Per valutare l’impatto della transizione green possiamo partire da un recente studio sempre del Fondo Monetario Internazionale. Secondo questa analisi, la percentuale dei lavori inquinanti nei paesi avanzati è pari al 9,2% mentre la quota di lavori green è pari al 13,8%; nei paesi emergenti e a basso reddito i lavori inquinanti sono pari al 12,5% mentre quelli green contano per il 10,8%. Quindi, anche in questo caso, i paesi emergenti e a basso reddito rischiano di essere maggiormente impattati. Anche l’impatto della trasformazione verde è differenziato a livello di genere: nei paesi avanzati, i lavori verdi degli uomini sono pari al 20,3% contro il 6% delle donne, nei paesi emergenti il dato è pari al 16 e al 4,6%, rispettivamente. Non c’è soltanto un tema di quantità di posti di lavoro, che aumenteranno tra quelli verdi e diminuiranno tra quelli inquinanti, c’è anche un tema di remunerazione: i lavori verdi sono più remunerati di quelli inquinanti. Anche qui, cruciale per cogliere la differenza è il capitale umano, in particolare la quota di lavori verdi è strettamente legata alla quota di laureati STEM (science, technology, engineering and mathematics), una quota che è significativamente più bassa tra le donne rispetto a quanto osservato per gli uomini. In Italia, che si colloca in fondo alla classifica in senso assoluto, la quota tra gli uomini è 28%, tra le donne appena il 15%.

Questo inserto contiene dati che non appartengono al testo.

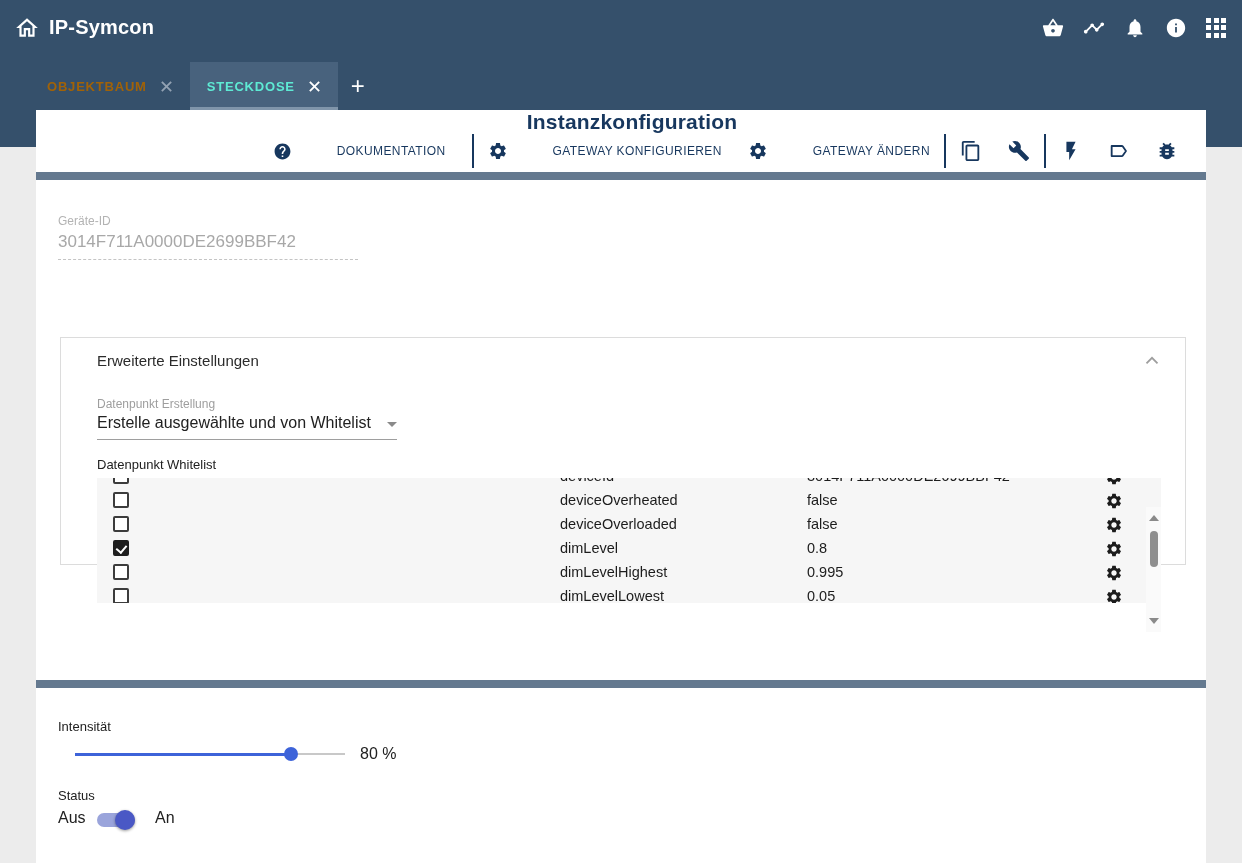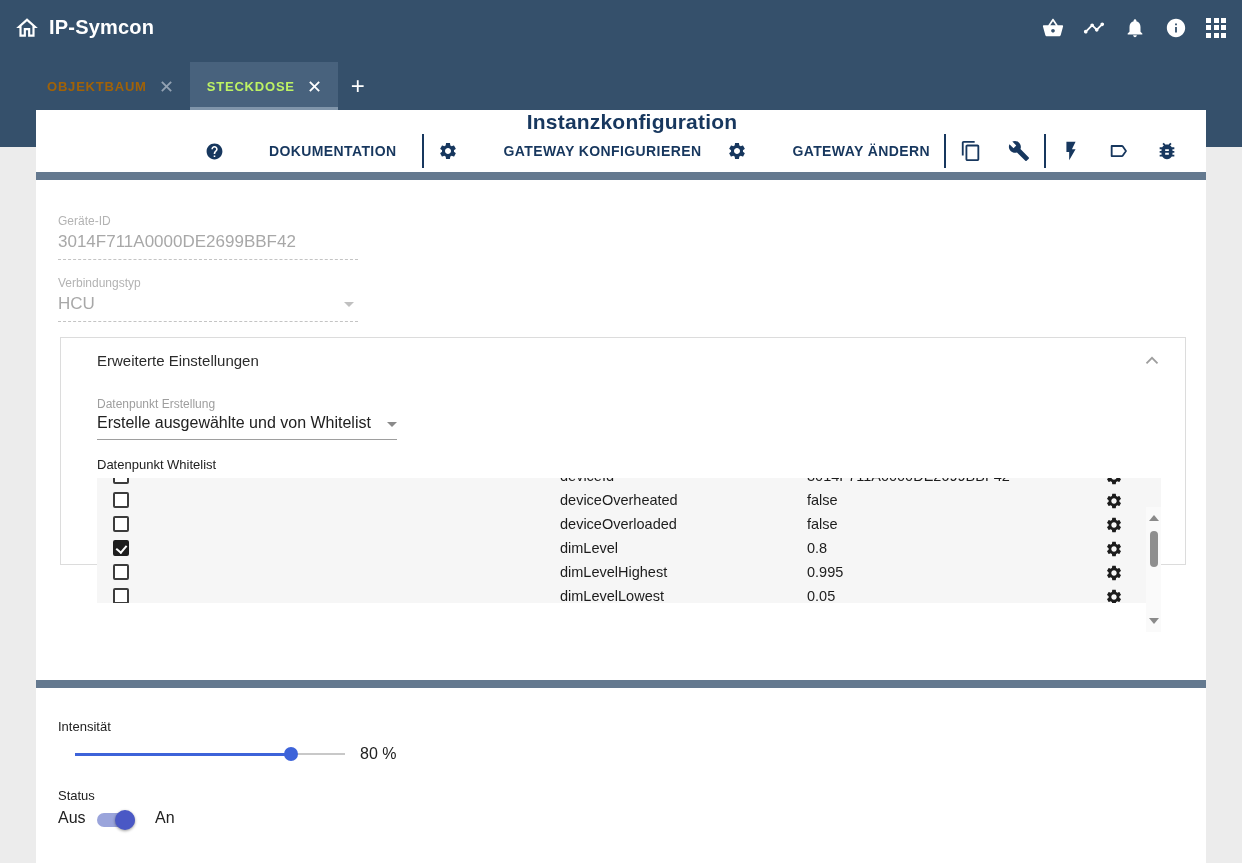--- a/index.html
+++ b/index.html
@@ -17,38 +17,38 @@
   .header-actions .hicon { width:22px; height:22px; cursor:pointer; display:block; }
   .apps-grid { display:grid; grid-template-columns:repeat(3,5px); grid-template-rows:repeat(3,5px); gap:2.5px; }
   .apps-grid i { background:#fff; display:block; }
 
   
   .tab-bar { position:absolute; left:0; top:55px; width:1242px; height:55px;
     display:flex; align-items:flex-end; padding-left:30px; }
   .tab { height:48px; display:flex; align-items:center; gap:13px; padding:0 17px;
     font-size:13px; font-weight:bold; letter-spacing:0.8px; color:#a16207;
     position:relative; cursor:pointer; }
-  .tab.active { background:#48627D; color:#bef264; }
+  .tab.active { background:#48627D; color:#5eead4; }
   .tab.active::after { content:""; position:absolute; left:0; right:0; bottom:-2px; height:5px; background:#8095AA; }
   .tab .x { width:13px; height:13px; display:block; }
   .tab .x line { stroke:#93A2B3; stroke-width:2; }
   .tab.active .x line { stroke:#fff; }
   .tab-add { width:40px; height:48px; display:flex; align-items:center; justify-content:center;
     color:#fff; font-size:24px; font-weight:400; cursor:pointer; }
 
   
   .card { position:absolute; left:36px; top:110px; width:1170px; height:753px; background:#fff; }
 
   
   .toolbar { position:absolute; left:0; top:0; width:100%; height:62px;
     display:flex; align-items:center; color:#17375E;flex-direction:column; }
   .page-title { margin-left:22px; font-size:21px; font-weight:600; letter-spacing:0.2px; }
   .tb-right { margin-left:auto; margin-right:28px; display:flex; align-items:center; }
   .tb-btn { display:flex; align-items:center; gap:5px; cursor:pointer; white-space:nowrap; }
-  .tb-btn .lbl { font-size:14px; font-weight:bold; letter-spacing:0.4px;padding-left:40px; }
+  .tb-btn .lbl { font-size:12px; font-weight:normal; letter-spacing:0.4px;padding-left:40px; }
   .tb-btn svg { display:block; }
   .tb-sep { width:2px; height:34px; background:#17375E; margin:0 14px; }
   .tb-icon { width:22px; height:22px; cursor:pointer; display:block; }
   .mr10 { margin-right:12px; } .mr22 { margin-right:26px; }
 
   .hdivider { position:absolute; left:0; width:100%; height:8px; background:#64798F; }
 
   
   .field { position:absolute; left:22px; width:300px; }
   .field .flabel { font-size:12px; color:#B3B3B3; }
@@ -219,27 +219,20 @@
       </svg>
     </div>
   </div>
 
   <div class="hdivider" style="top:62px"></div>
 
   <div class="field" style="top:104px">
     <div class="flabel">Geräte-ID</div>
     <div class="fvalue">3014F711A0000DE2699BBF42</div>
   </div>
-  <div class="field" style="top:166px">
-    <div class="flabel">Verbindungstyp</div>
-    <div class="fvalue">
-      <span>HCU</span>
-      <span class="caret"></span>
-    </div>
-  </div>
 
   <div class="panel">
     <div class="panel-title">Erweiterte Einstellungen</div>
     <svg class="panel-collapse" viewBox="0 0 24 24">
       <polyline points="6,14.5 12,8.5 18,14.5" fill="none" stroke="#9E9E9E" stroke-width="2"></polyline>
     </svg>
 
     <div class="dp-label">Datenpunkt Erstellung</div>
     <div class="dp-select">
       <span>Erstelle ausgewählte und von Whitelist</span>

Le due transizioni avranno dunque un impatto importante sulla struttura produttiva con effetti tra paesi e all’interno di ciascun paese. Il rischio è che alcuni divari (istruito-non istruito, uomo-donna) vengano ad ampliarsi. Governare il processo è alquanto difficile, quello che è certo è che l’investimento in capitale umano promuovendo lo studio delle materie scientifiche a tutti i livelli scolastici deve essere una priorità. Un tema, che al di là della retorica, trova poco spazio nell’agenda politica italiana.